## To do
Look at each line below and count those with the word "html"; the answer is that number only.

[Opening Material provided section]

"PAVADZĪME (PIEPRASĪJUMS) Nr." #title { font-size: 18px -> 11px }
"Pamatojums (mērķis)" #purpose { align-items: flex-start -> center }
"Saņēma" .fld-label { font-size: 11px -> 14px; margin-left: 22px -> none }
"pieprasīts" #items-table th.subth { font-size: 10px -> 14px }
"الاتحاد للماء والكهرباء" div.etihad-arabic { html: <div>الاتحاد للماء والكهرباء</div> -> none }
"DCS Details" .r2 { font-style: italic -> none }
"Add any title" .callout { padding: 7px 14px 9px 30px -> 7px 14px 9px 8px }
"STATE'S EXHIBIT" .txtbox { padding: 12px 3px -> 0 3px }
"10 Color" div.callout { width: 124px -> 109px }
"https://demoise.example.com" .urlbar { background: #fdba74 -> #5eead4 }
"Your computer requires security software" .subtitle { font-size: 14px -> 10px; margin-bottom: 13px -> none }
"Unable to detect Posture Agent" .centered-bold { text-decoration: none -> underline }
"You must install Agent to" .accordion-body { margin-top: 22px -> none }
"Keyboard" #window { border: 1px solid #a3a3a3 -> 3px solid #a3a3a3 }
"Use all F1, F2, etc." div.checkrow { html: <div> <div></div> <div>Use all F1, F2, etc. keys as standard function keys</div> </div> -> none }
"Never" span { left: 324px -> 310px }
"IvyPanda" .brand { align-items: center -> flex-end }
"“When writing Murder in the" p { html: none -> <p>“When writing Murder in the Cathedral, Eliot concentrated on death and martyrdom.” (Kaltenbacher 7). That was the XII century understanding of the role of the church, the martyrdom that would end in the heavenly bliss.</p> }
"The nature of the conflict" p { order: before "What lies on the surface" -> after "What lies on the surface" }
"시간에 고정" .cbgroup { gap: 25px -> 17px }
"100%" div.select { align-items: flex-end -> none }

[Closing Material provided section]

## Output for this task
3